Viewing RNA expression on the gene and genome level using sequencing reads in the SRA database. 

## Intro Statement
---

*The future of biomedical research depens on the ability to rapidly access and analyze Next-Generation Sequencing (NGS) data  stored at the NCBI's Sequence Read Archive (SRA). NGS provides an unpredecented level of resolution, allowing researchers to ask previously unanswerable questions such as how cancer pathogenesis might be mediated by very small changes in gene expression.*

*With ~3 million records currently stored in the SRA database, and submissions growing exponentially, the SRA collection represents a treasure -trove of data to be mined by academia and industry. The information contained in a single SRA dataset is equivalent to hundreds of in vitro experiments worth of work, potentially saving thousands of dollars and research hours*

*Here we present viSRA, a tool for visualizing RNA-seq data from SRA datasets on the fly. There are a variety of tools to analyze and visualize microarray data, and these can be leveraged to accelerate developement of feature rich RNA-Seq tools. viSRA facilitates the interrogation of SRA datasets for differential gene expression via dockerized pipeline. viSRA makes it easy for biologists to perform pathway enrichment analyses and to interrogate which genes are differently expressed between experiments. viSRA benefits greatly from previous work on deSRA and the MicroArrayPipeline.*

## What's the Problem?
---

*The NCBI Sequence Read Archive (SRA) provides NGS data along with sample and project metadata (NCBI Resource Coordinators 2017). As part of the International Nucleotide Sequence Database Collaboration, the SRA supports access to data from a wide variety of experimental types and sequencing instruments.
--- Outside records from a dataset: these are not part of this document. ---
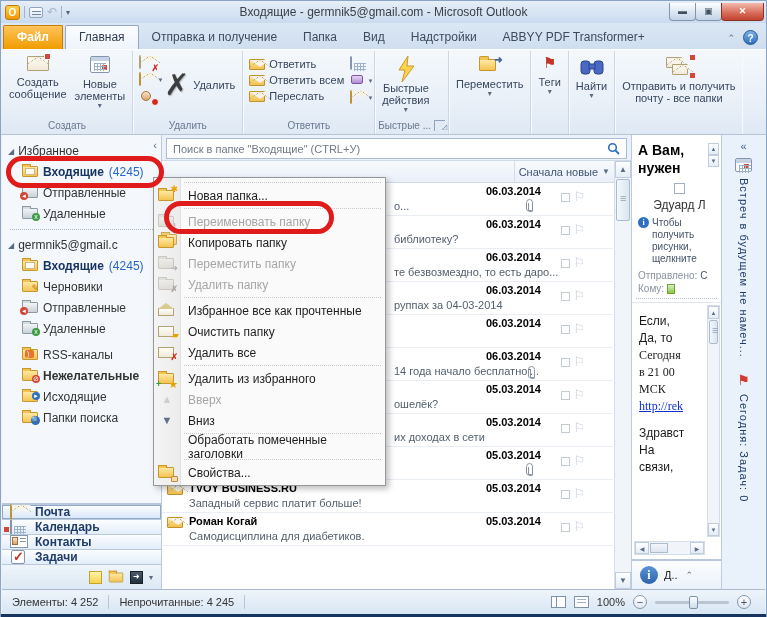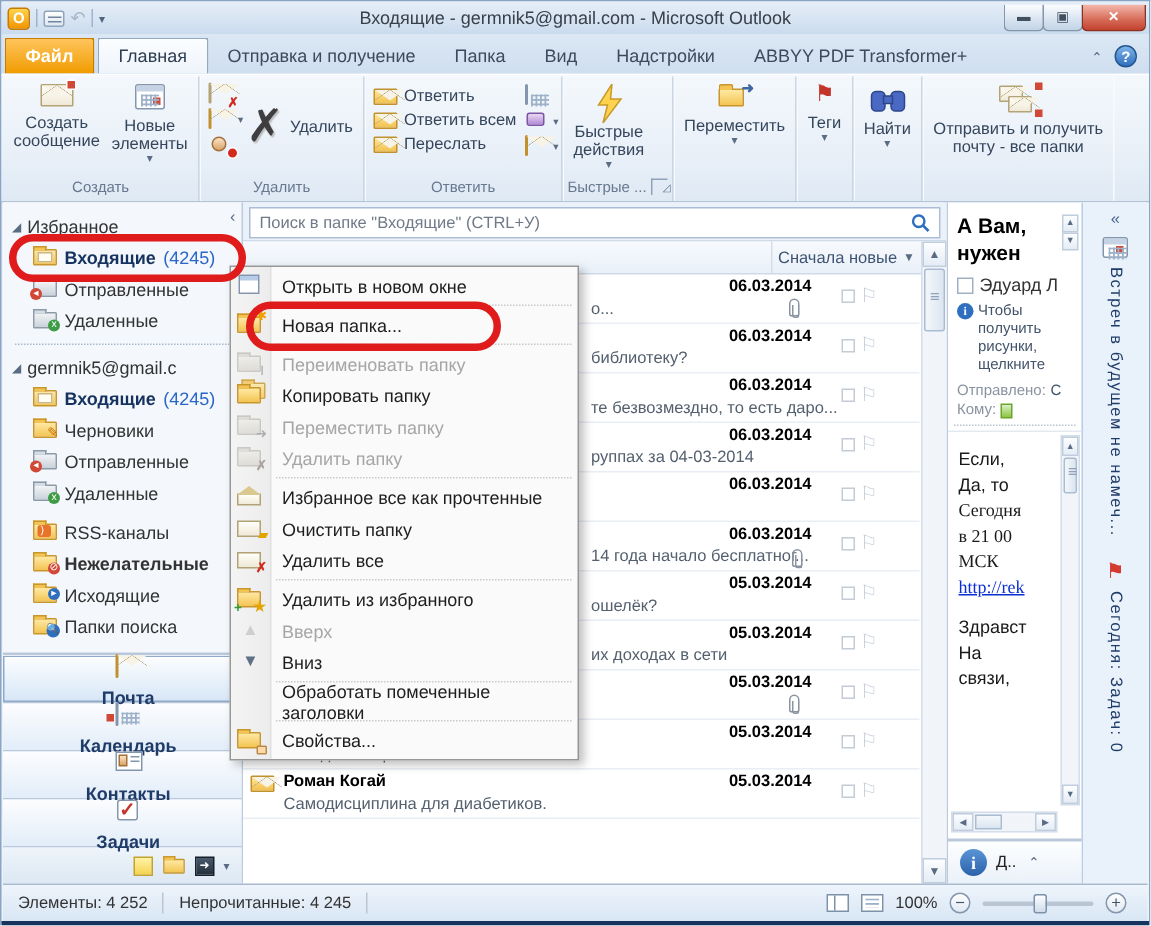"Открыть в новом окне" div.mitem { html: <div> <span> <span></span> </span> <span>Открыть в новом окне</span> </div> -> none }
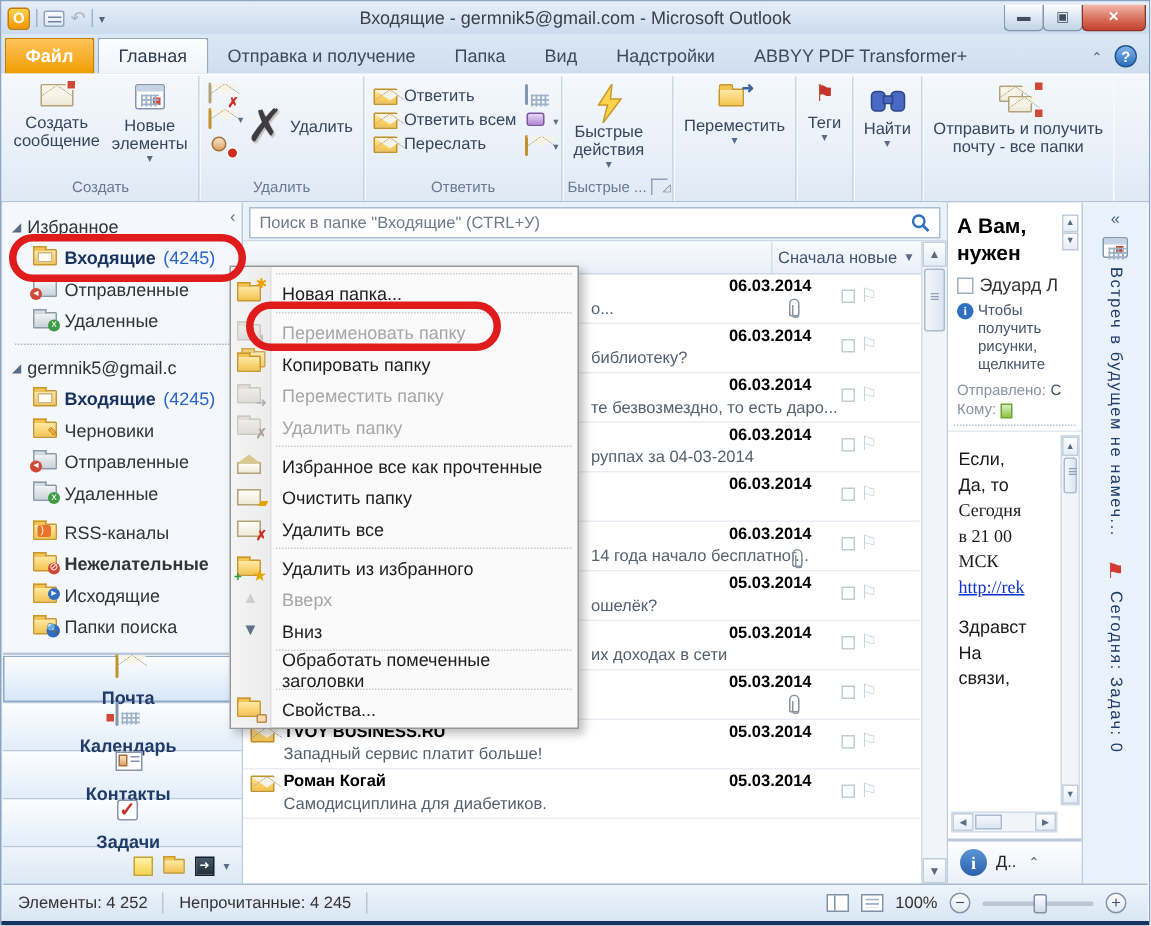"Эдуард Л" .rp-sender { flex-direction: none -> column }
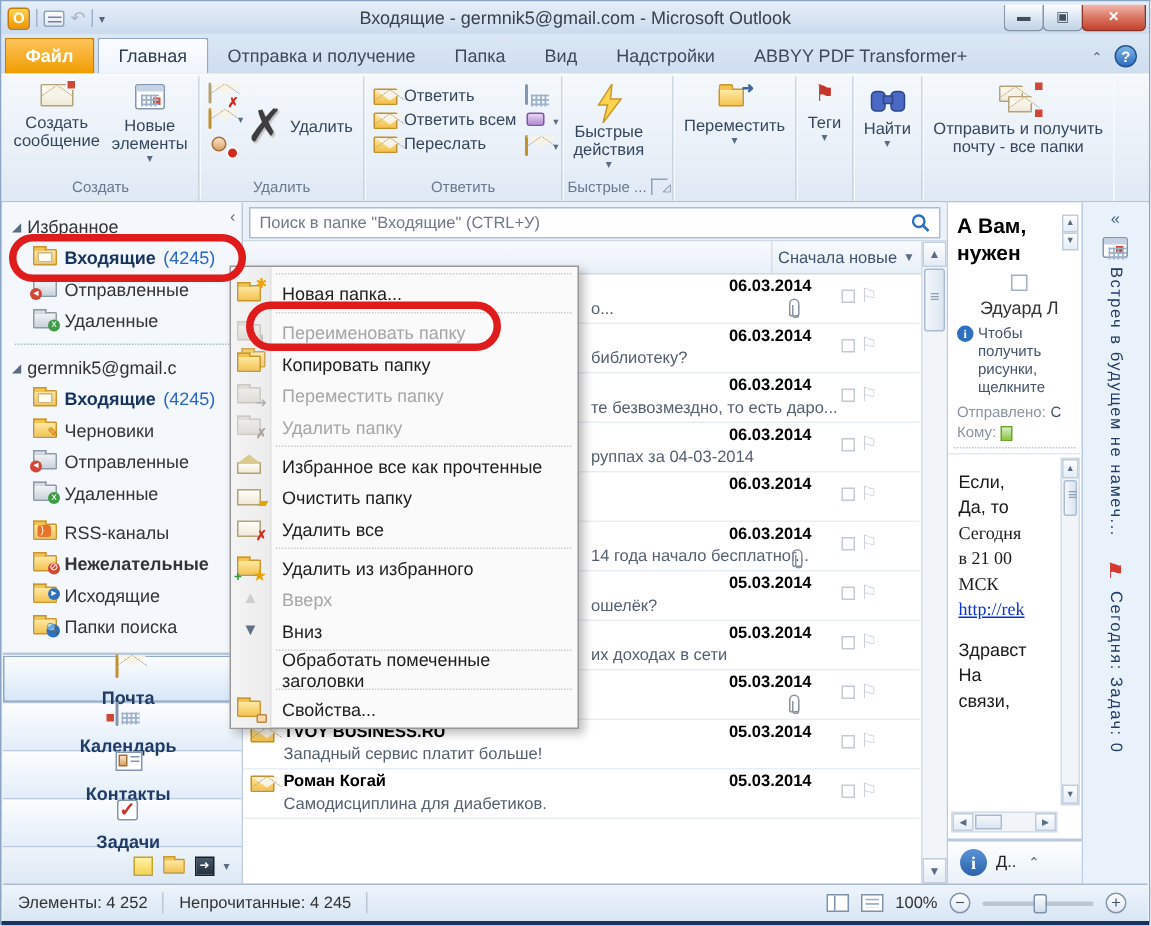"Почта" .navbtn { flex-direction: column -> none; height: 32px -> 15px }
Unfortunately, it can be time-consuming and difficult to access and analyze the data, especialy if you want to quickly develop meaningful hypotheses. viSRA bridges this gap between advanced bioinformatic data and users.*

## Why Should We Solve It?
---

*The amount of NGS data stored in the Sequence Read Archive (SRA) data-base is growing rapidly. However, many researchers who are interested in this data do not have experience with the tools necessary to analyze it effectively. viSRA increases the utility and return on investment of NGS projects by making the data more accessible to a wider range of individuals. 

# What is viSRAtoo?
---

viSRA is a tool to compare two sets of NGS data for differences in gene expression. For example, if the user is interested in how gene expression varies in the liver after treatment for HCV, they may be interested in looking at a BioProject record that links the runs for a relevant experiment, such as [BioProject Data](https://www.ncbi.nlm.nih.gov/bioproject/328986) From that page, you can select the link for SRA experiments, then view the results in SRA Run Selector, which displays a table including the SRA run accessions and treatment conditions, [BioProject Data](https://www.ncbi.nlm.nih.gov/sra?linkname=bioproject_sra_all&from_uid=328986). You will also need a list of up to 10 gene names to use for viewing and outputting plots and graphs. 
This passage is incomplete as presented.